## Work required:
Restate every line below word for word, but drop each picture.

Start of Material supplied

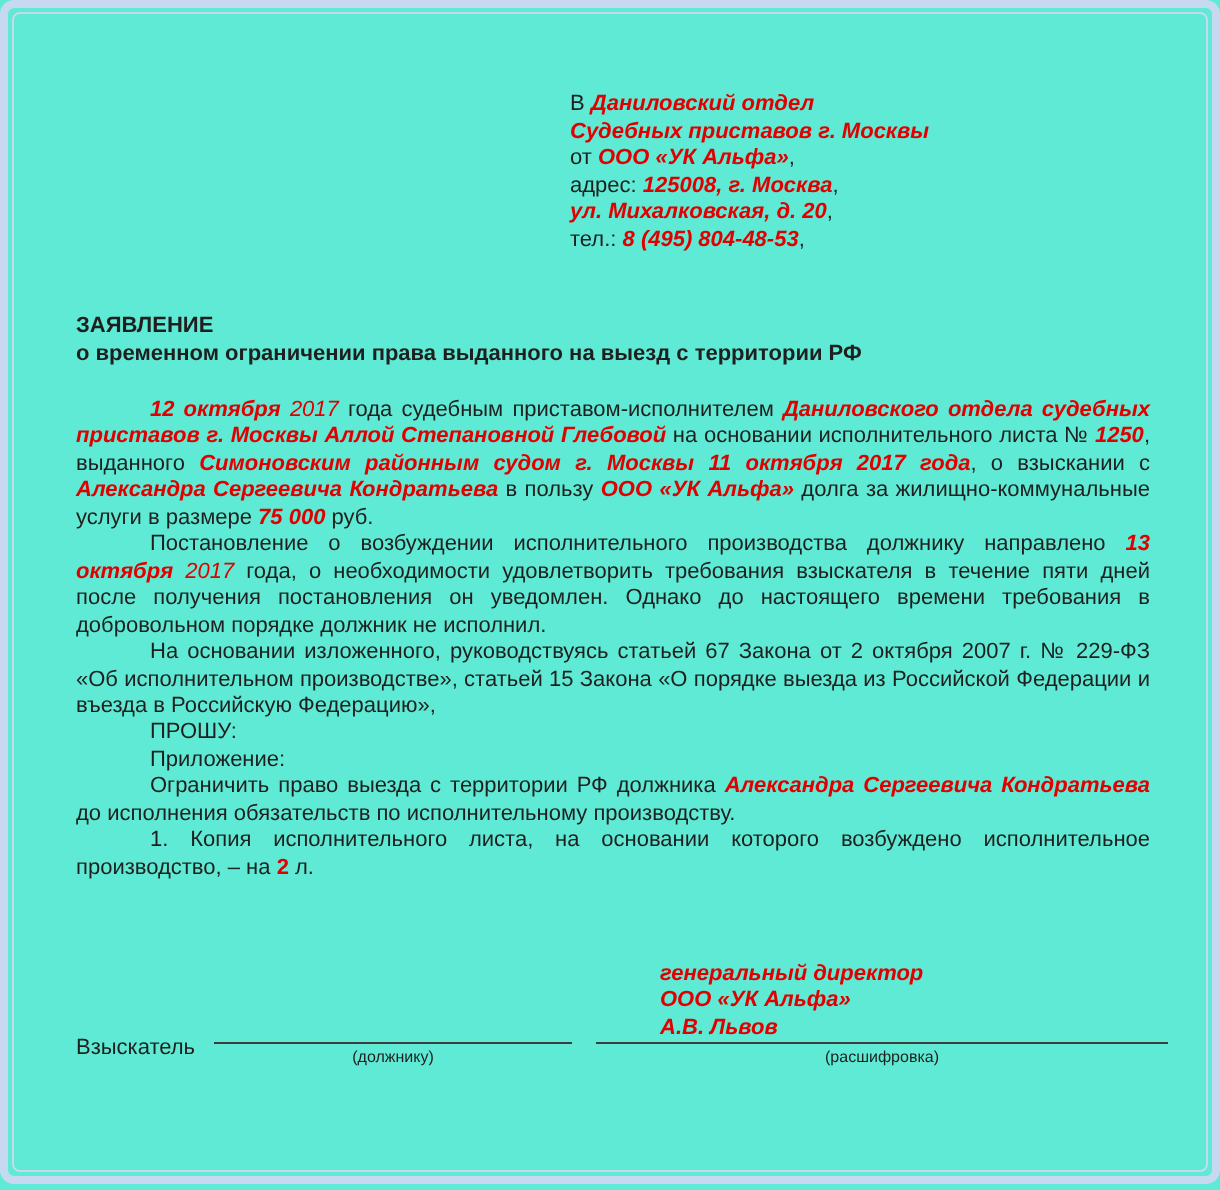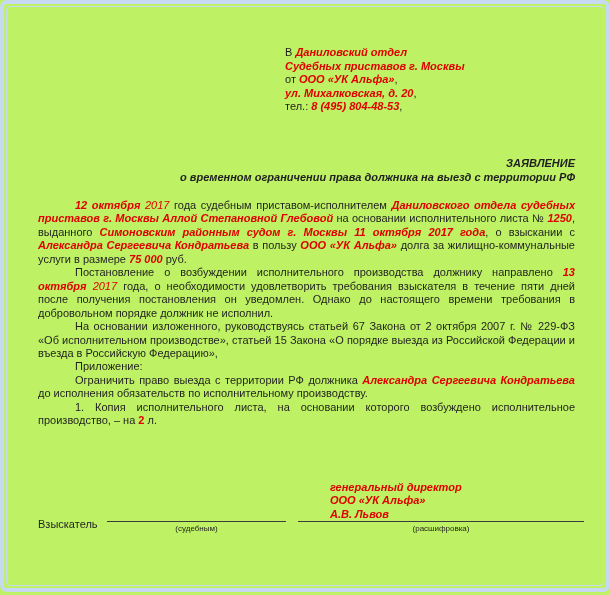"В Даниловский отдел" .page { background: #bef264 -> #5eead4 }
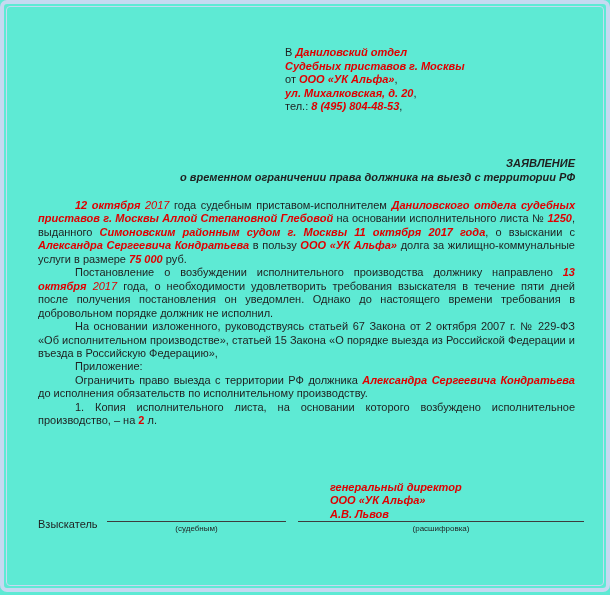"адрес: 125008, г. Москва," div { html: none -> <div><span>адрес: </span><span>125008, г. Москва</span><span>,</span></div> }
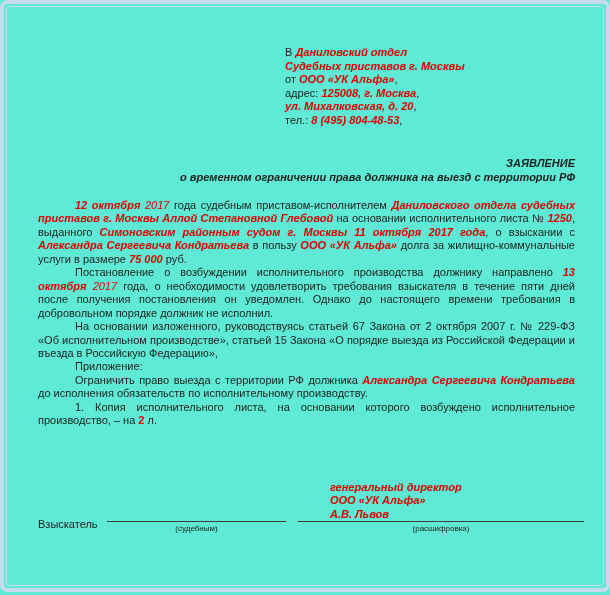"ЗАЯВЛЕНИЕ" .title-block { font-style: italic -> none; text-align: right -> left }
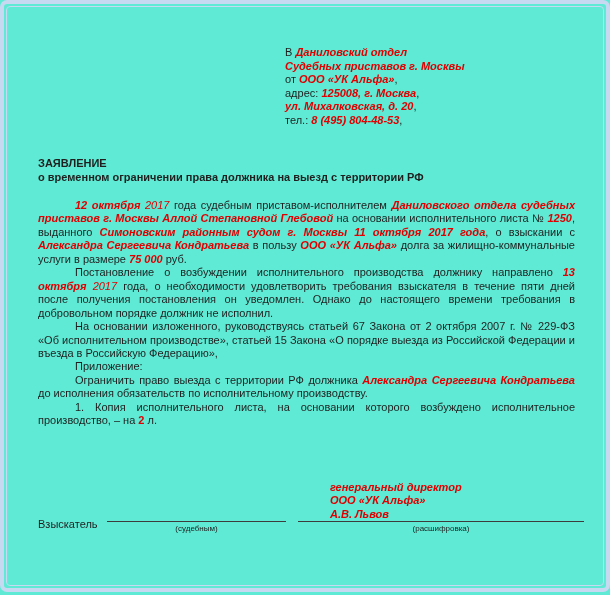"о временном ограничении права должника" div { text: должника -> выданного }
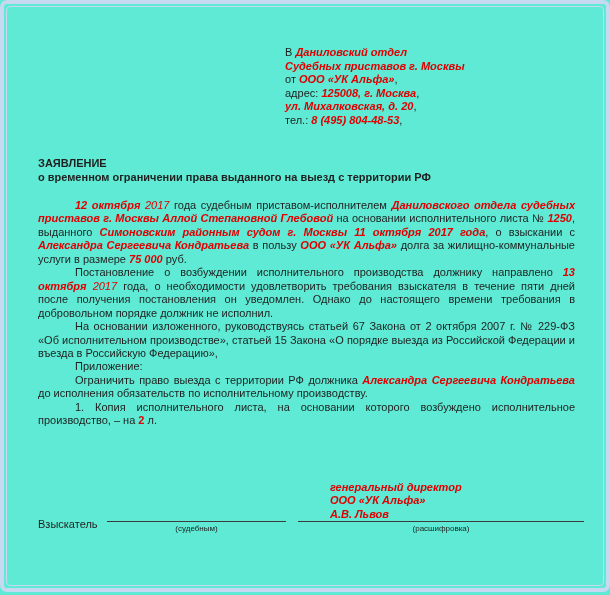"ПРОШУ:" p { html: none -> <p><span>ПРОШУ:</span></p> }
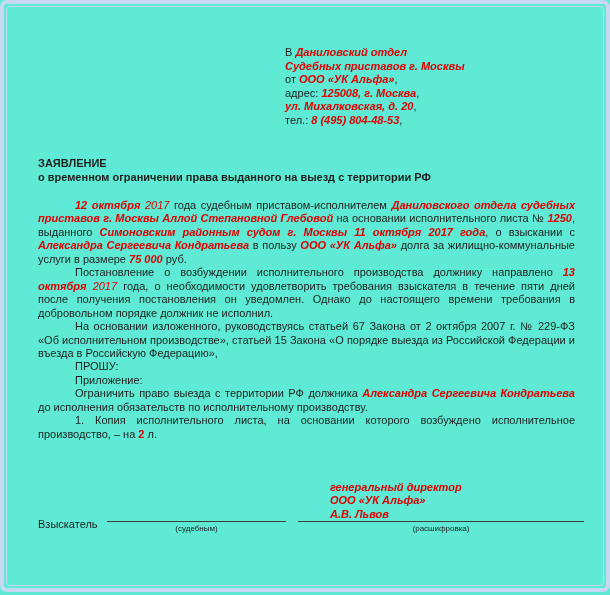"(судебным)" div.caption { text: судебным -> должнику }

End of Material supplied

## Answer box:
"В Даниловский отдел" .page { background: #bef264 -> #5eead4 }
"адрес: 125008, г. Москва," div { html: none -> <div><span>адрес: </span><span>125008, г. Москва</span><span>,</span></div> }
"ЗАЯВЛЕНИЕ" .title-block { font-style: italic -> none; text-align: right -> left }
"о временном ограничении права должника" div { text: должника -> выданного }
"ПРОШУ:" p { html: none -> <p><span>ПРОШУ:</span></p> }
"(судебным)" div.caption { text: судебным -> должнику }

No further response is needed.